The task: Word for word, copy out the data below, omitting pictures.

[Before-and-after page screenshots]
· · · · · · ·

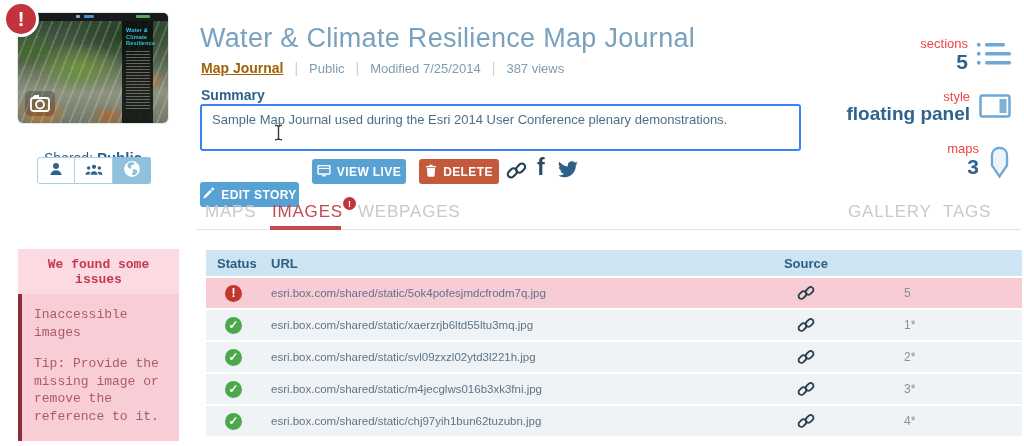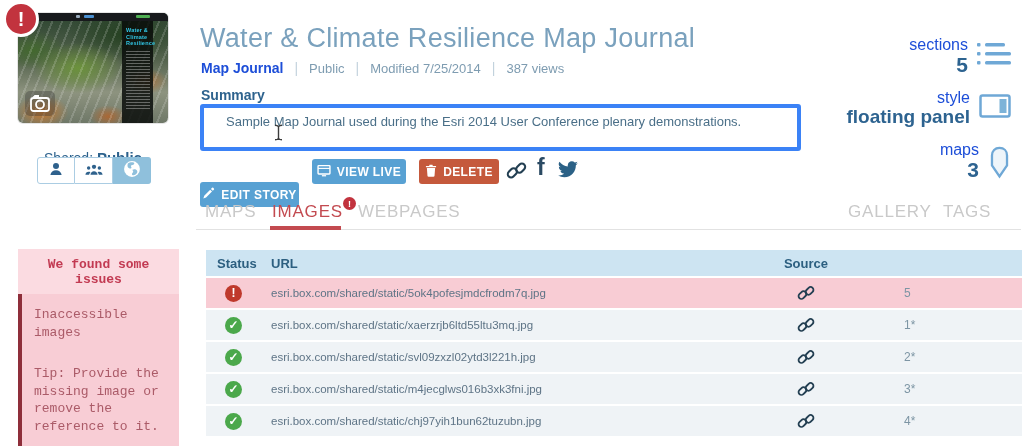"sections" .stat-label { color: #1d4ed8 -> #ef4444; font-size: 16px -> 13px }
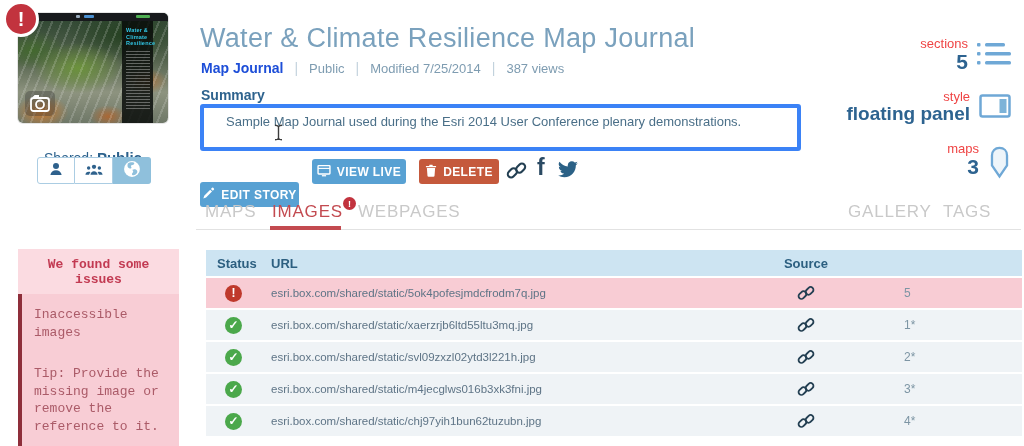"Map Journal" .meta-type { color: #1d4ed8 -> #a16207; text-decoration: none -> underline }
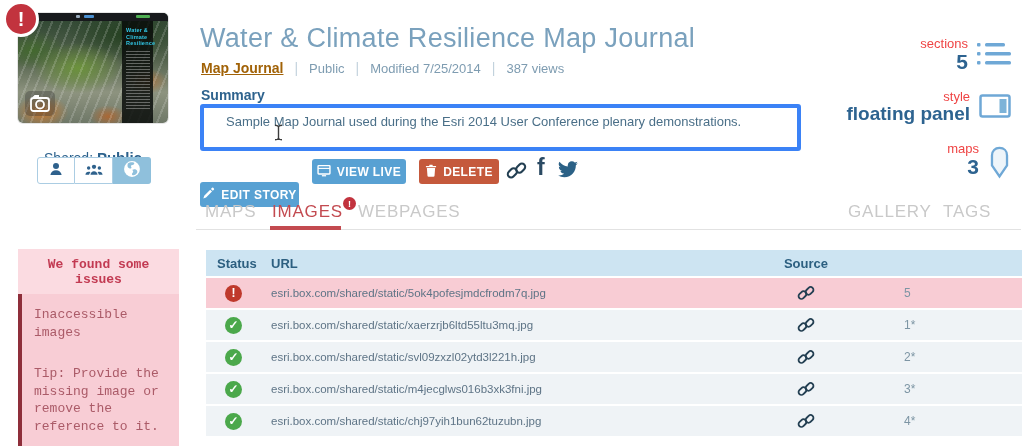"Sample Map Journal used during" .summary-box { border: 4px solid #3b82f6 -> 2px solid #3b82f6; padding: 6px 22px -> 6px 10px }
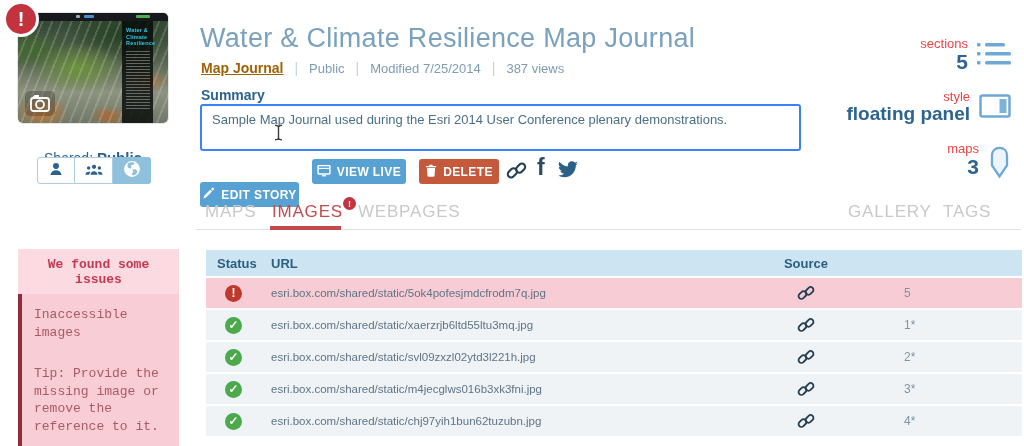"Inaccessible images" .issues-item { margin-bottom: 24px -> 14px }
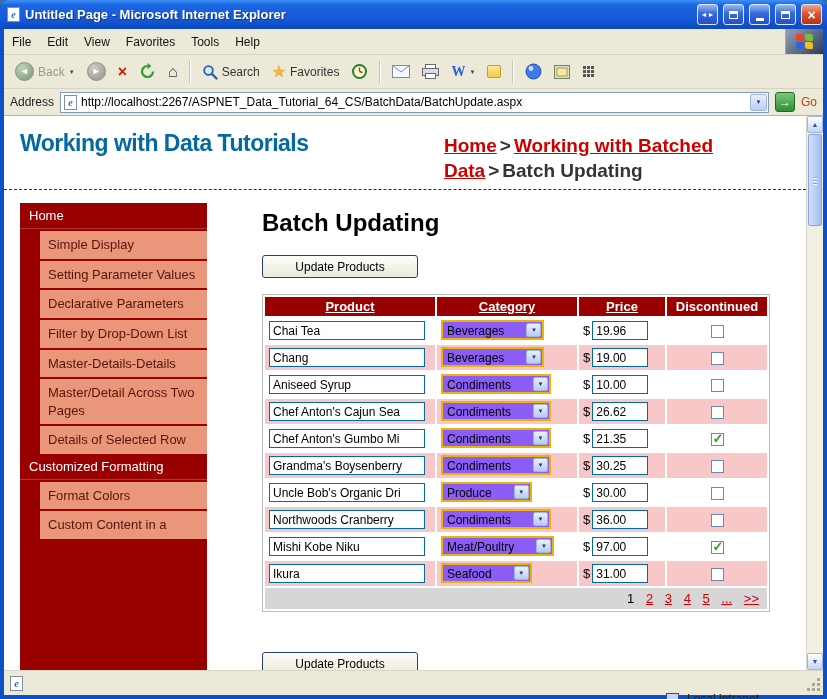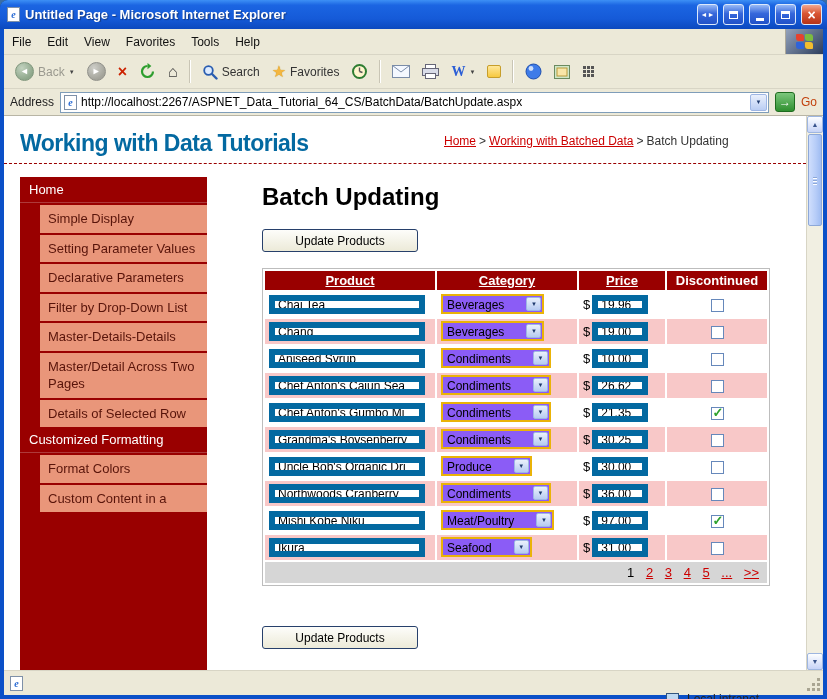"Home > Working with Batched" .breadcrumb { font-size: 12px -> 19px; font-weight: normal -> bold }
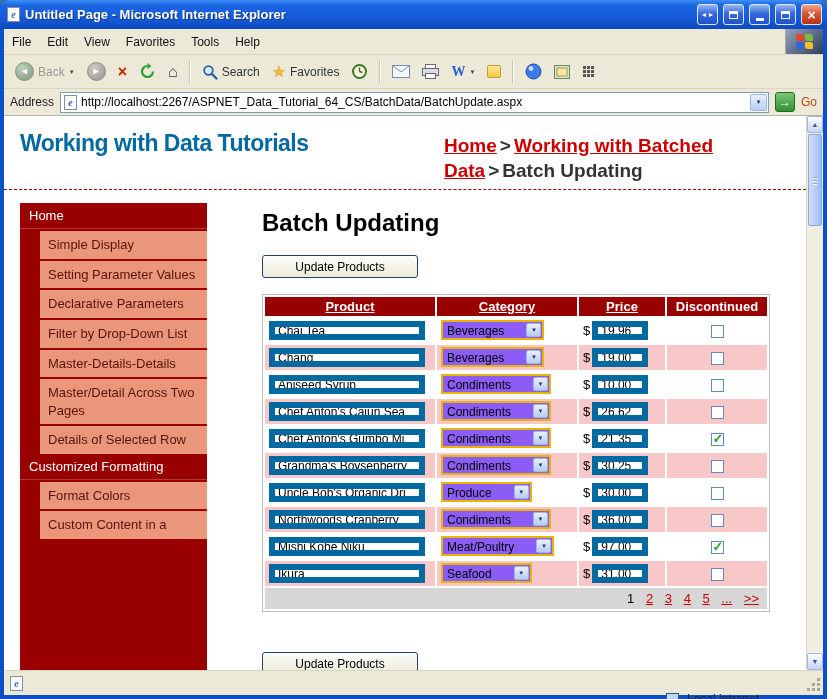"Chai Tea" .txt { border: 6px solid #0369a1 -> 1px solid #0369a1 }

· · · · · · ·

Reply:
"sections" .stat-label { color: #1d4ed8 -> #ef4444; font-size: 16px -> 13px }
"Map Journal" .meta-type { color: #1d4ed8 -> #a16207; text-decoration: none -> underline }
"Sample Map Journal used during" .summary-box { border: 4px solid #3b82f6 -> 2px solid #3b82f6; padding: 6px 22px -> 6px 10px }
"Inaccessible images" .issues-item { margin-bottom: 24px -> 14px }
"Home > Working with Batched" .breadcrumb { font-size: 12px -> 19px; font-weight: normal -> bold }
"Chai Tea" .txt { border: 6px solid #0369a1 -> 1px solid #0369a1 }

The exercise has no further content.